As the world watched Syria begin to fall under the control of the Islamic State (IS) in 2011, French cement company, Lafarge was concerned. They were worried about what would happen to their factory in the north of the country. How could they solve this problem? According to the results of a French investigation released last week, Lafarge paid local armed groups, some connected to the IS, €13 million to allow the plant to continue to operate between 2011-2014. Lafarge also allegedly paid ransoms to militant groups when employees of the plant were kidnapped.
The actions of Lafarge offer a startling example of terrorist financing perpetrated by a commercial entity and should be taken seriously. By 2015 extortion and “taxes” on businesses, such as those paid by Lafarge were the most significant source of revenue for IS. Revenue from captured cement plants, which eventually included the Lafarge plant earnt the group an additional $300m in 2014. What will be the cost to Lafarge? It has apologized for its actions and says it deeply regrets what happened. Eight former managers have been placed under investigation and will face charges of terrorist financing. The company will also be taken to court by French charity, Sherpa for complicity in crimes against humanity. The real cost however, will be borne by the Syrian people who will endure the legacy of IS for decades to come.
When the news broke in 2017 that Chinese high rollers were using casinos in British Columbia to launder profits from drugs, counterfeit goods and human trafficking, few would have guessed the extent of the problem that would then be revealed. Last week, Canadian authorities released their report into the scandal and what they found is staggering. Systemic failures at all levels contributed to creating a situation where individuals could enter a casino and deposit between $300,000-$500,000 of “street cash” without a single eyebrow being raised.
The report details exactly what went wrong at the casinos and in the supporting regulatory framework. Having the correct tools in place to properly conduct AML processes is one failing the report highlights. It gives the example of the B. C. Lottery Corp. who purchased a system to monitor transactions built for the banking sector. The system failed to cope with the demands and needs of the gambling industry which resulted in unmanageable levels of false positives and ultimately delayed reporting. Delayed reports allowed deposits and transactions made by criminals to go unnoticed. Hopefully, the 48 recommendations made in this report can provide solid guidance to the sector, and the “collective system failure” which allowed illicit money to flow through British Columbia’s casinos can be stemmed.
Over 700 delegates met last week in Paris for the second FATF week of the year. There was much to discuss.
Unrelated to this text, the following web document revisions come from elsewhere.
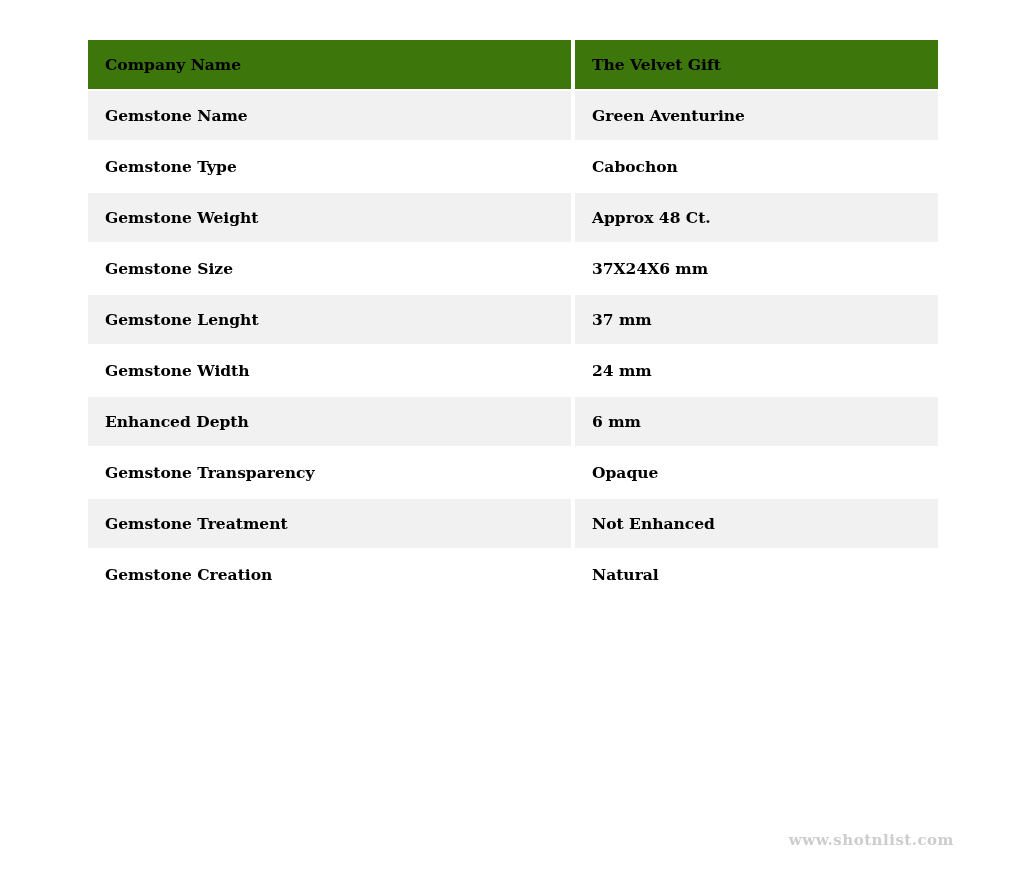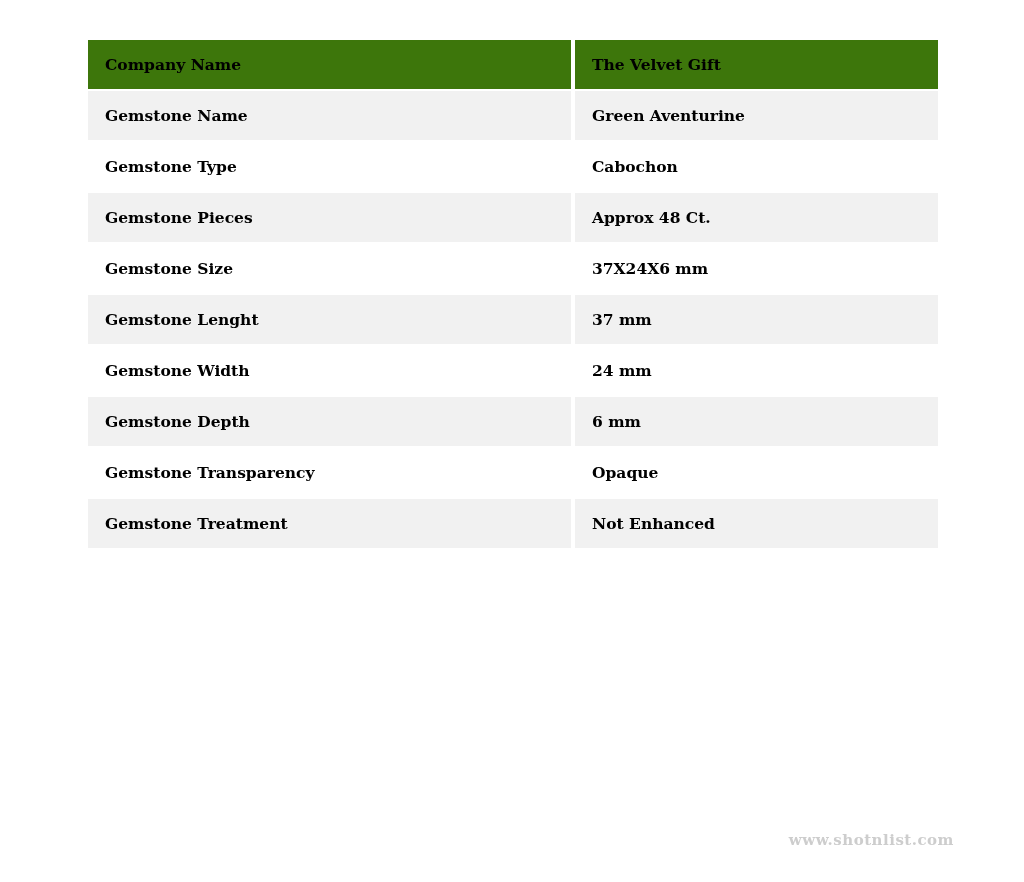--- a/index.html
+++ b/index.html
@@ -85,7 +85,7 @@
       <td>Cabochon</td>
     </tr>
     <tr>
-      <td>Gemstone Pieces</td>
+      <td>Gemstone Weight</td>
       <td>Approx 48 Ct.</td>
     </tr>
     <tr>

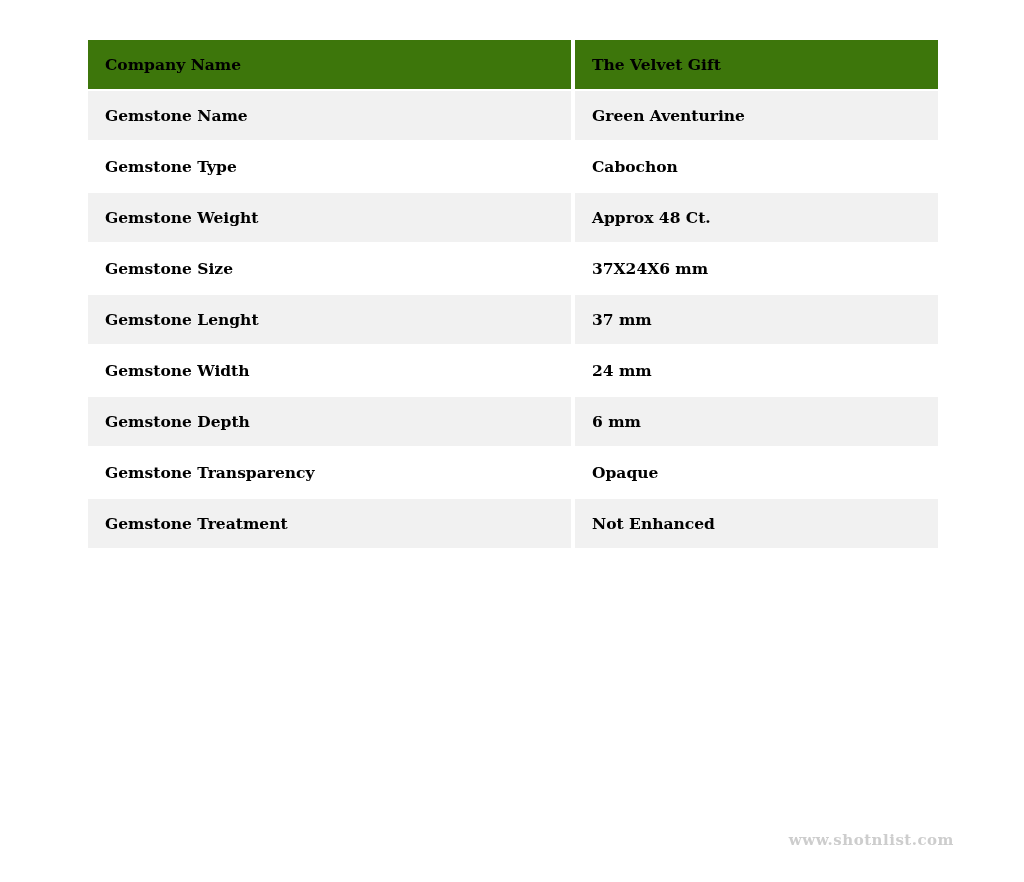--- a/index.html
+++ b/index.html
@@ -101,7 +101,7 @@
       <td>24 mm</td>
     </tr>
     <tr>
-      <td>Gemstone Depth</td>
+      <td>Enhanced Depth</td>
       <td>6 mm</td>
     </tr>
     <tr>

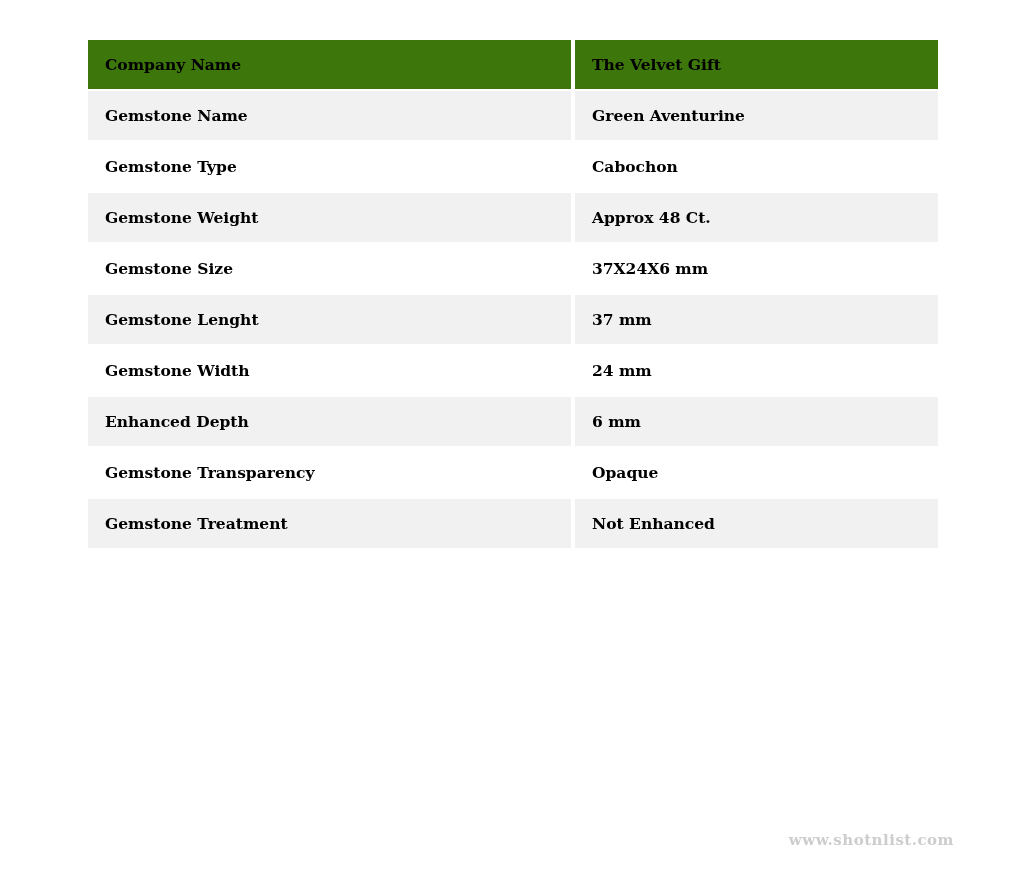--- a/index.html
+++ b/index.html
@@ -112,6 +112,10 @@
       <td>Gemstone Treatment</td>
       <td>Not Enhanced</td>
     </tr>
+    <tr>
+      <td>Gemstone Creation</td>
+      <td>Natural</td>
+    </tr>
   </tbody>
 </table>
Firstly, there were a number of movements on and off the organization’s watchlists. It was hardly surprising that, despite their minimal efforts to prevent it, Pakistan was placed back on the list of non-compliant states. Iran was given until October to improve its AML/CFT regime or risk facing a similar fate. Something that is likely, as the Ayatollah came out two weeks ago saying that Iran would follow its own AML/CFT rules. Iraq and Vanuatu were removed from FATF monitoring as both have made substantial gains in improving their regimes, this will hopefully give foreign investment a boost in both countries.
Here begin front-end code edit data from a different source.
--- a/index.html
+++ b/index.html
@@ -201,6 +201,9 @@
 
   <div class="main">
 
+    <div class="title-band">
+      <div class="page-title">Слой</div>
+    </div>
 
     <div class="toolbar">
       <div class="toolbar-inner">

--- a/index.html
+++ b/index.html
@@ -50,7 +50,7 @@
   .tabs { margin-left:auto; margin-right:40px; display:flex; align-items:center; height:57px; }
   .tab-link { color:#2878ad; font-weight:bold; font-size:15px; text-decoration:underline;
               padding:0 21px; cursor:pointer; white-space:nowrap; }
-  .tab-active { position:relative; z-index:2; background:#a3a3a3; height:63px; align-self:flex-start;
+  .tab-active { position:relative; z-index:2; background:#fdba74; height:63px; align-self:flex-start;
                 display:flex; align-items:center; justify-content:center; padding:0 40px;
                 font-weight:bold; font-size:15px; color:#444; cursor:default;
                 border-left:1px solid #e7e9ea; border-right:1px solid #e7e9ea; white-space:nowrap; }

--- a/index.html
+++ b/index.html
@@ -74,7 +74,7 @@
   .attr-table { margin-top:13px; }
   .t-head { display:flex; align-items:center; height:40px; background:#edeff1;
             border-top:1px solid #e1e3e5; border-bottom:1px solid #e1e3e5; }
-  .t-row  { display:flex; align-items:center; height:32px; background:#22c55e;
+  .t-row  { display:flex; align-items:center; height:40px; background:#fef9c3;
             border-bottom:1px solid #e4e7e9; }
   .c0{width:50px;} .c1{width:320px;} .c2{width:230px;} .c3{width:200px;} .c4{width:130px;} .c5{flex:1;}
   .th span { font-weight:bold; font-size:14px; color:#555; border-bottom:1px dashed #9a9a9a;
Less movement was made on technological issues. The FinTech/RegTech working group met, relayed recent activity and postponed any output until their next forum in September. Many had been hoping that FATF would come out with further guidance on cryptocurrencies and assets but nothing concrete materialized. Progress continued to be made on aligning the group’s counter-terrorist financing agenda and efforts to control the flow of money connected to human trafficking. This meeting may feel light on outcomes but it was certainly heavy on discussion.